The Kyma International Sound Symposium is  four inspiring days and nights filled with sound design, ideas, discussions, and music, and it offers a wide range of opportunities to increase your Kyma mastery: from introductory master classes, to hands-on question-and-answer sessions; from thought-provoking presentations, to inspiring concerts and after-hours discussions with new-found friends and colleagues.

This year’s symposium KISS2012 will be on banks of the mighty Mississippi River, September 13-16, organized by St. Cloud State University School of the Arts and Symbolic Sound. The KISS2012 theme, reel time || real time, puts the spotlight on reel time (sound for picture), real time (live performance), and all timescales between, including sound design for games, live cinema, live improvisation ensembles, live performances from a score, sound design for live theatre, live signal generation for speech and hearing research, interactive data sonification, interactive sound art, and more!

A force of pure imagination

Electronica: Zlatko Tanodi, the new album of Croatian composer Zlatko Tanodi‘s highly imaginative electo-acoustic music has just been released under the Cantus label. Tanodi is a true musical eclectic; as adept at writing orchestral and chamber music as jazz and pop arrangements and scoring films, he tours internationally, performing keyboards with his jazz ensemble Opus X and also serves as the Head of the Department of Composition and Theory at the Zagreb Academy of Music. All of these experiences are evident in the music on this disc which slips easily from the classical avant-garde to a cinematic dramaturgy worthy of a Hollywood space fantasy and even includes brief snatches of DnB. Throughout, Tanodi has woven a surprising and delightful thread of pure sound design and a fascination with the human voice (both speaking and singing). Even more impressive than Tanodi’s masterful command of an astonishing variety of musical styles, though, is the force of his unspoiled, almost child-like imagination. Sounds transform themselves in a seemingly inevitable way from operatic diva to demonic baby; string quartets, frogs, and abstract sine wave modulations receive equal amounts of loving attention to detail and craftsmanship.
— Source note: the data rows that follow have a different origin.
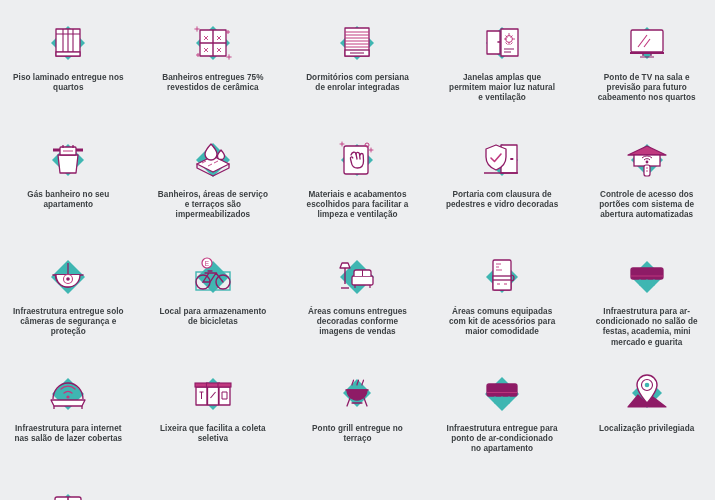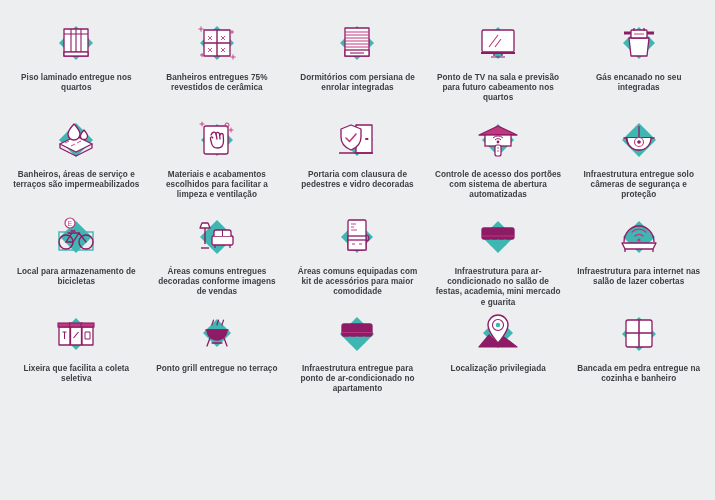--- a/index.html
+++ b/index.html
@@ -18,20 +18,21 @@
   #amenities-grid {
     width: 715px;
     height: 392px;
     padding: 14px 6px 6px 6px;
     display: grid;
     grid-template-columns: repeat(5, 1fr);
     grid-auto-rows: 97px;
     column-gap: 0px;
     row-gap: 0px;
     align-content: start;
+    gap: 20px;
   }
 
   .amenity-item {
     display: flex;
     flex-direction: column;
     align-items: center;
     justify-content: flex-start;
     padding: 0 6px;
   }
 
@@ -105,40 +106,54 @@
           <rect x="19" y="34" width="24" height="6" fill="#ffffff" stroke="#8e1b66" stroke-width="1.3"></rect>
           <path d="M24 37H38" stroke="#8e1b66" stroke-width="1.1"></path>
         </svg>
       </div>
       <div class="amenity-label">Dormitórios com persiana de enrolar integradas</div>
     </div>
     <div class="amenity-item">
       <div class="icon-wrap">
         <svg viewBox="0 0 62 52" xmlns="http://www.w3.org/2000/svg">
           <polygon points="31,11 47,27 31,43 15,27" fill="#3fb6b2" opacity="1"></polygon>
+          <rect x="30" y="13" width="17" height="27" fill="#ffffff" stroke="#8e1b66" stroke-width="1.3" stroke-linejoin="round"></rect>
+          <rect x="16" y="15" width="13" height="23" fill="#ffffff" stroke="#8e1b66" stroke-width="1.3" stroke-linejoin="round"></rect>
+          <path d="M27 26h1.5" stroke="#8e1b66" stroke-width="1.6" stroke-linecap="round"></path>
+          <circle cx="38" cy="23" r="3.4" fill="none" stroke="#c0397f" stroke-width="1"></circle>
+          <path d="M38 17v3M38 26v3M33 23h3M41 23h3M34.5 19.5l2 2M41.5 19.5l-2 2M34.5 26.5l2 2M41.5 26.5l-2 2" stroke="#c0397f" stroke-width="0.9"></path>
+          <path d="M33 33h10M33 36h7" stroke="#8e1b66" stroke-width="1"></path>
+        </svg>
+      </div>
+      <div class="amenity-label">Janelas amplas que permitem maior luz natural e ventilação</div>
+    </div>
+    <div class="amenity-item">
+      <div class="icon-wrap">
+        <svg viewBox="0 0 62 52" xmlns="http://www.w3.org/2000/svg">
+          <polygon points="31,11 47,27 31,43 15,27" fill="#3fb6b2" opacity="1"></polygon>
           <rect x="15" y="14" width="32" height="22" rx="1.5" fill="#ffffff" stroke="#8e1b66" stroke-width="1.3" stroke-linejoin="round"></rect>
           <path d="M22 31l9-12M28 31l6-8" stroke="#c0397f" stroke-width="1.1"></path>
           <path d="M14 37h34" stroke="#8e1b66" stroke-width="2"></path>
           <path d="M27 37v3M35 37v3M24 41h14" stroke="#8e1b66" stroke-width="1.2"></path>
         </svg>
       </div>
       <div class="amenity-label">Ponto de TV na sala e previsão para futuro cabeamento nos quartos</div>
     </div>
     <div class="amenity-item">
       <div class="icon-wrap">
         <svg viewBox="0 0 62 52" xmlns="http://www.w3.org/2000/svg">
           <polygon points="31,11 47,27 31,43 15,27" fill="#3fb6b2" opacity="1"></polygon>
           <path d="M21 22h20l-2 18H23z" fill="#ffffff" stroke="#8e1b66" stroke-width="1.3" stroke-linejoin="round"></path>
           <rect x="23" y="14" width="16" height="8" rx="1" fill="#ffffff" stroke="#8e1b66" stroke-width="1.3" stroke-linejoin="round"></rect>
           <path d="M26 18h10" stroke="#c0397f" stroke-width="1"></path>
           <path d="M16 17h7M39 17h7" stroke="#8e1b66" stroke-width="3"></path>
           <path d="M26 12v3M36 12v3" stroke="#8e1b66" stroke-width="1.3"></path>
         </svg>
       </div>
-      <div class="amenity-label">Gás encanado no seu integradas</div>
+      <div class="amenity-label">Gás banheiro no seu apartamento</div>
     </div>
     <div class="amenity-item">
       <div class="icon-wrap">
         <svg viewBox="0 0 62 52" xmlns="http://www.w3.org/2000/svg">
           <polygon points="31,10 48,27 31,44 14,27" fill="#3fb6b2" opacity="1"></polygon>
           <path d="M15 31l16-8 16 8-16 8z" fill="#ffffff" stroke="#8e1b66" stroke-width="1.3" stroke-linejoin="round"></path>
           <path d="M15 31v4l16 8 16-8v-4" fill="none" stroke="#8e1b66" stroke-width="1.3" stroke-linecap="round" stroke-linejoin="round"></path>
           <path d="M20 30l4-2M26 33l4-2M32 30l4-2" stroke="#c0397f" stroke-width="0.9"></path>
           <path d="M29 11c0 0-6 6.5-6 10a6 6 0 0012 0c0-3.5-6-10-6-10z" fill="#ffffff" stroke="#8e1b66" stroke-width="1.3" stroke-linejoin="round"></path>
           <path d="M39 17c0 0-3.5 4-3.5 6a3.5 3.5 0 007 0c0-2-3.5-6-3.5-6z" fill="#ffffff" stroke="#8e1b66" stroke-width="1.3" stroke-linejoin="round"></path>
For a little foretaste of the sonic delights you’ll enjoy in the full album, check out Tanodi’s introduction to his contributions to the Recombinant Art compilation, produced by Edmund Eagan. Electronica is a must-hear for anyone who enjoys the pure physical pleasure of being immersed in sound and music and is eager to be transported to another world, at least for the duration of this CD. You can order the full album from the Cantus web site (100 HRK is approximately USD17).